Both sides agreed to enhance industrial cooperation at Airbus’ Tianjin facility and strengthen their partnership in technical innovation, engineering capabilities and supply chain expansion.
On the same day, Airbus and its Chinese partners signed a framework agreement for increasing the A320 output rate at the Tianjin Final Assembly Line (FAL) to six aircraft per month from 2020.
At present, the Tianjin FAL produces four A320s a month. A ramp up to five aircraft a month is targeted for early 2019, before an increase of six a month in early 2020.
Since its establishment in 2008, the Tianjin FAL has assembled 354 A320 Family aircraft to December 31, 2017. Deliveries to Chinese customers and Asia-Pacific operators included the first A320neo in the second half of 2017.

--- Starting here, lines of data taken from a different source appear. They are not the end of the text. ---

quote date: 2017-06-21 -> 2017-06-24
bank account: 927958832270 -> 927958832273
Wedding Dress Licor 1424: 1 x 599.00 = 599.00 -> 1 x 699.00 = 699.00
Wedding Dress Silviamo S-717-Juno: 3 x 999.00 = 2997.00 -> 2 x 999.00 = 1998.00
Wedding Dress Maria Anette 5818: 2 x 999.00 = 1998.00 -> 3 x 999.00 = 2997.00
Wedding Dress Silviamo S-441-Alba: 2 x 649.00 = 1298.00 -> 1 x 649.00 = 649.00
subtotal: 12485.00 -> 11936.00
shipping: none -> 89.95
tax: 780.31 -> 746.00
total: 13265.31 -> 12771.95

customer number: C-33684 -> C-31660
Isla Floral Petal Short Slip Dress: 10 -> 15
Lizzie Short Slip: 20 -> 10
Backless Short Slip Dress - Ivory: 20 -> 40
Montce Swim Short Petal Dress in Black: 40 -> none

“The industrial cooperation between Airbus and China and its continued success are a true role model of a winning partnership between China and Europe. Together with our Chinese partners we are proud to lift our cooperation to new heights,” said Airbus’ Brégier, who will be succeeded by Airbus Helicopters CEO, Guillaume Faury, in the coming weeks.
Airbus’ industrial footprint in China dates back to 1985, when the first product sub-contracting agreement was signed with Xi’an Aircraft Company. The total value of industrial cooperation between Airbus and the Chinese aviation industry in 2017 was almost US$600 million.

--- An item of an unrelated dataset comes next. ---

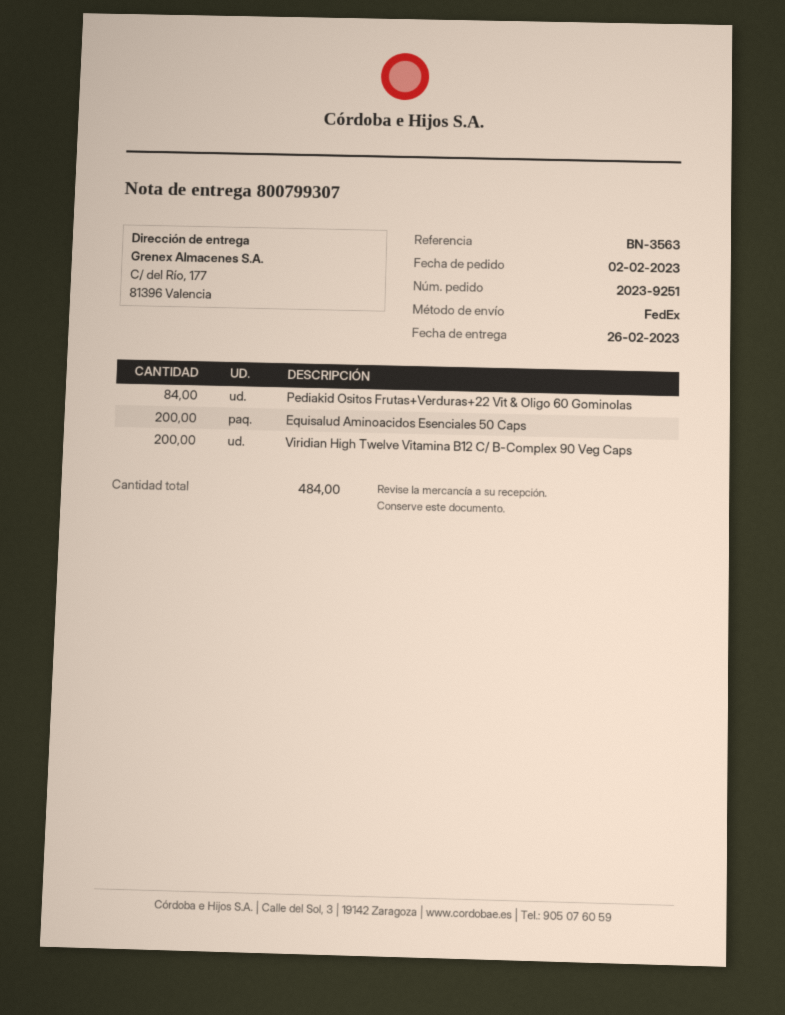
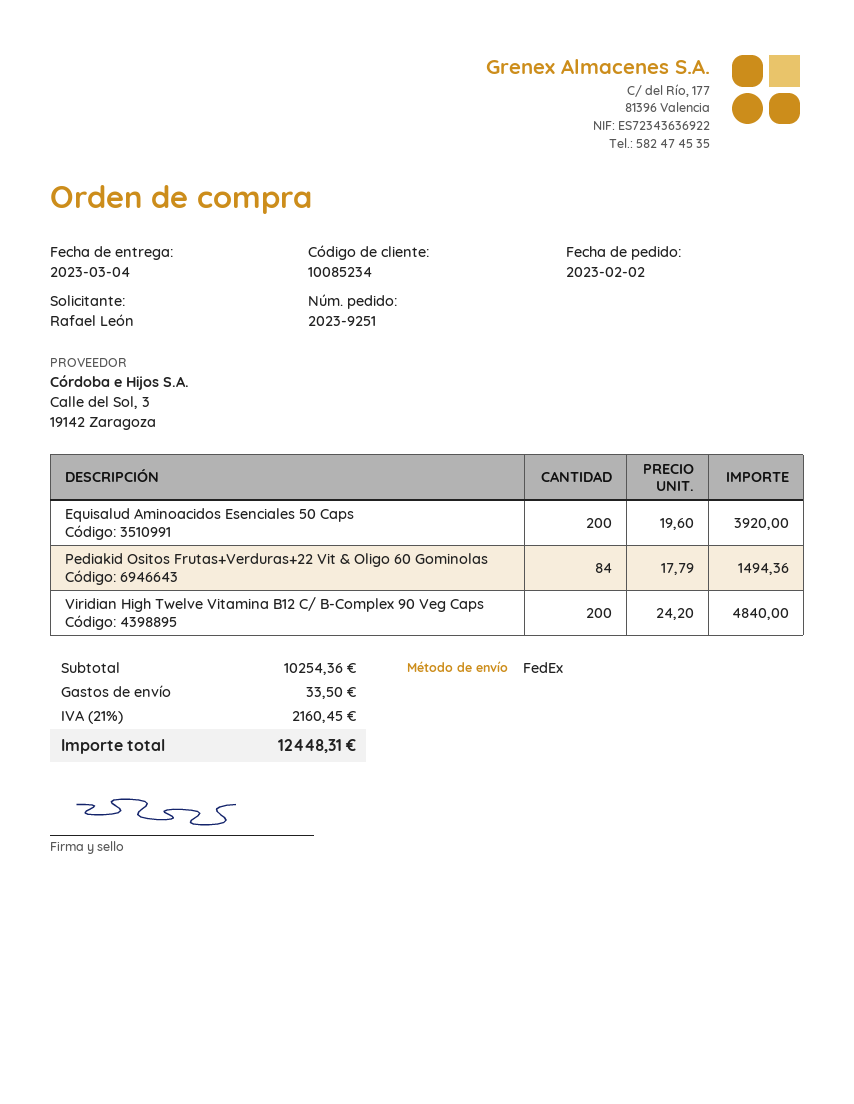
delivery date: 2023-02-26 -> 2023-03-04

Last September, joint venture partners, Airbus and China’s AVIC, added a US$200 million A330 Completion & Delivery Centre (CDC) at the Tianjin manufacturing hub. At the opening, Brégier said the A330 CDC was “the best demonstration of a strategy that is balanced with Chinese partners who are strong and [if you have] a good product, yes, it helps you penetrate the market”.
On Monday, the Financial Times reported Airbus was offering an industrial partnership with China on the A380 if Chinese carriers placed orders for the world’s largest passenger jet, which could include handing over some interiors and finishing work to Mainland firms.
In a joint statement on Wednesday, France and China said the presidents of the two nations encourage Airbus and its Chinese partners to explore cooperation on the A330, A350 and A380 programmes.
“China is willing to continue purchasing Airbus aircraft through the mutually beneficial and friendly consultations with France regarding the development needs of China's air transport market,” the statement read, and added “both parties are happy about the prospect of signing new contracts in the future”.
The A380 programme’s future is in doubt. Airbus has not sold any of the type since early 2016, even though it launched an upgraded A380plus variant last year. China Southern Airlines is the sole operator of the A380 in China. Asia’s largest airline operates five of the type on domestic trunk routes and flights to the U.S.